Dans une déclaration rendue publique, le réseau Awal des Aurès, qui regroupe des intellectuels et enseignants, suggère de transcrire tamazight en caractères latins. Les rédacteurs du document estiment en effet que le débat qui veut orienter vers l’utilisation des caractères arabes vise à « isoler la région des Aurès » de l’évolution de « la langue amazighe ». Ils indiquent également que l’usage des caractères arabes est « très éloigné des réalités » puisque l’essentiel de la production culturelle, scientifique et littéraire de la langue amazighe dans cette région du pays s’est fait en caractère « universel », donc latins. « C’est le meilleur moyen qui existe pour sauvegarder cette langue », indique le document.

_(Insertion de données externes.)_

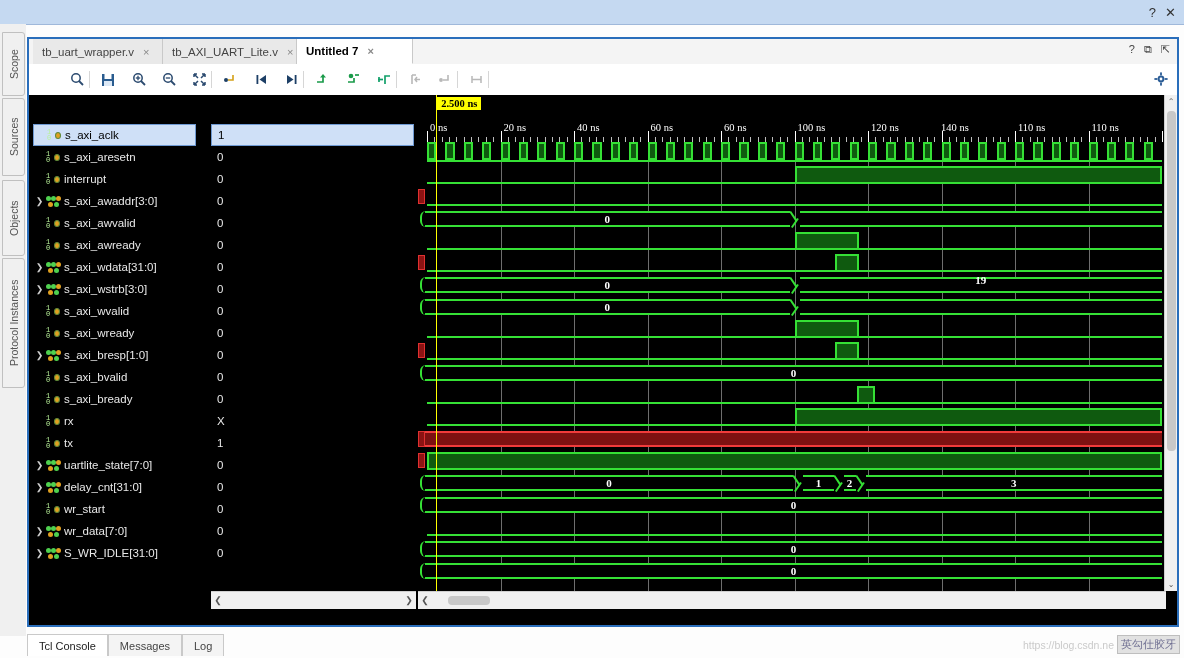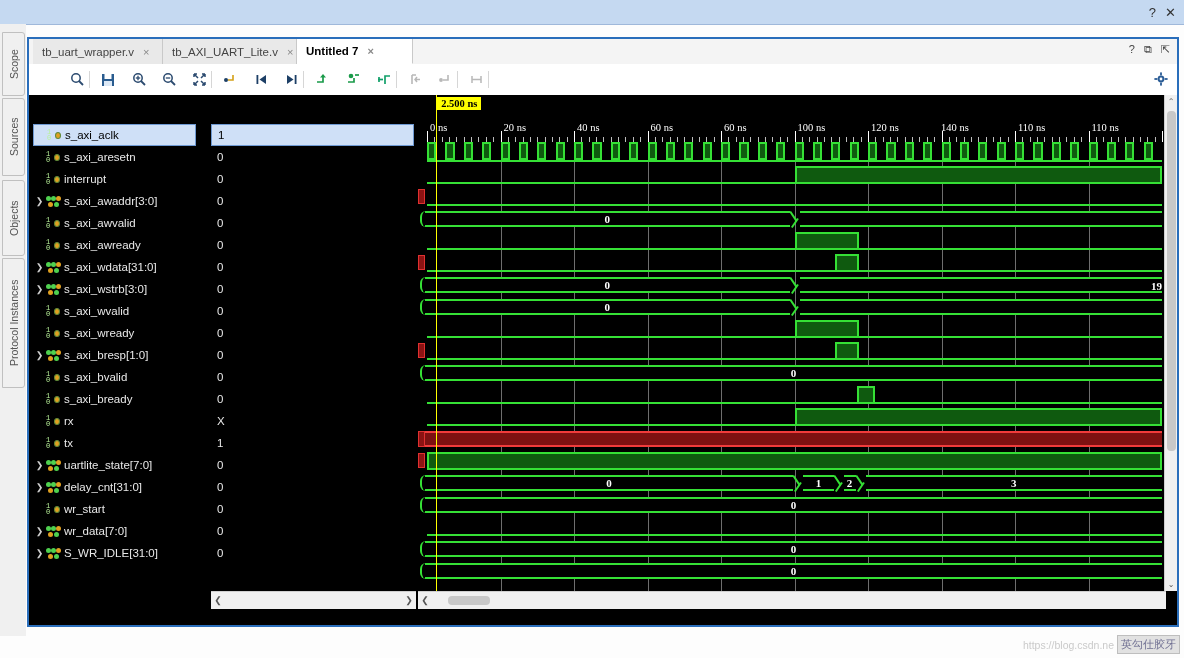--- a/index.html
+++ b/index.html
@@ -809,21 +809,21 @@
               <div class="lvl0" style="left: 9px; top: 18px; width: 407.925px;"></div>
               <div class="hi" style="left: 416.925px; top: 2px; width: 23.8875px; height: 18px;"></div>
               <div class="lvl0" style="left: 440.812px; top: 18px; width: 303.188px;"></div>
             </div>
             <div class="wr" style="top: 132px;">
               <div class="openp" style="left: 2px; top: 3px;"></div>
               <div class="busseg" style="left: 7px; top: 3px; width: 364.5px;"></div>
               <div class="buslbl" style="left: 7px; top: 5px; width: 364.5px; line-height: 13px;">0</div>
               <div class="xmark" style="left: 372.5px; top: 3px;"></div>
               <div class="busseg" style="left: 381.5px; top: 3px; width: 362.5px;"></div>
-              <div class="buslbl" style="left: 381.5px; top: 6px; width: 362.5px; line-height: 13px; text-align: right;">19</div>
+              <div class="buslbl" style="left: 381.5px; top: 0; width: 362.5px; line-height: 13px;">19</div>
             </div>
             <div class="wr" style="top: 154px;">
               <div class="openp" style="left: 2px; top: 3px;"></div>
               <div class="busseg" style="left: 7px; top: 3px; width: 364.5px;"></div>
               <div class="buslbl" style="left: 7px; top: 5px; width: 364.5px; line-height: 13px;">0</div>
               <div class="xmark" style="left: 372.5px; top: 3px;"></div>
               <div class="busseg" style="left: 381.5px; top: 3px; width: 362.5px;"></div>
             </div>
             <div class="wr" style="top: 176px;">
               <div class="lvl0" style="left: 9px; top: 18px; width: 367.5px;"></div>
@@ -905,18 +905,23 @@
         <div class="ar" style="left:0">❮</div>
         <div class="ar" style="right:0">❯</div>
       </div>
       <div class="hsb" style="left:389px;top:496px;width:748px;">
         <div class="ar" style="left:0">❮</div>
         <div class="thumb" style="left:30px;width:42px;"></div>
       </div>
     </div>
   </div>
 
+  <div class="btabs">
+    <div class="btab active">Tcl Console</div>
+    <div class="btab">Messages</div>
+    <div class="btab">Log</div>
+  </div>
 
   <div class="wm">
     <span class="u">https://blog.csdn.ne</span>
     <span class="cn">英勾仕胶牙</span>
   </div>
 </div>
 
 </body></html>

Les signataires du document déplorent également que le rôle de leur région dans la lutte pour l’amazighité soit « minimisé » et réclament une généralisation concrète de l’enseignement de tamazight dans les Aurès. Ils réclament également une diffusion plus large en tamazight dans les stations de radios locales dans les wilayas des Aurès.

L’usage des caractères « latins » est pratiquement exclusif dans les 4 universités qui ont des instituts de langue et cultures amazighes implantés à Béjaïa, Tizi-Ouzou, Bouira et Batna. L’essentiel de la production scientifique et littéraire de cette langue est en caractère latin.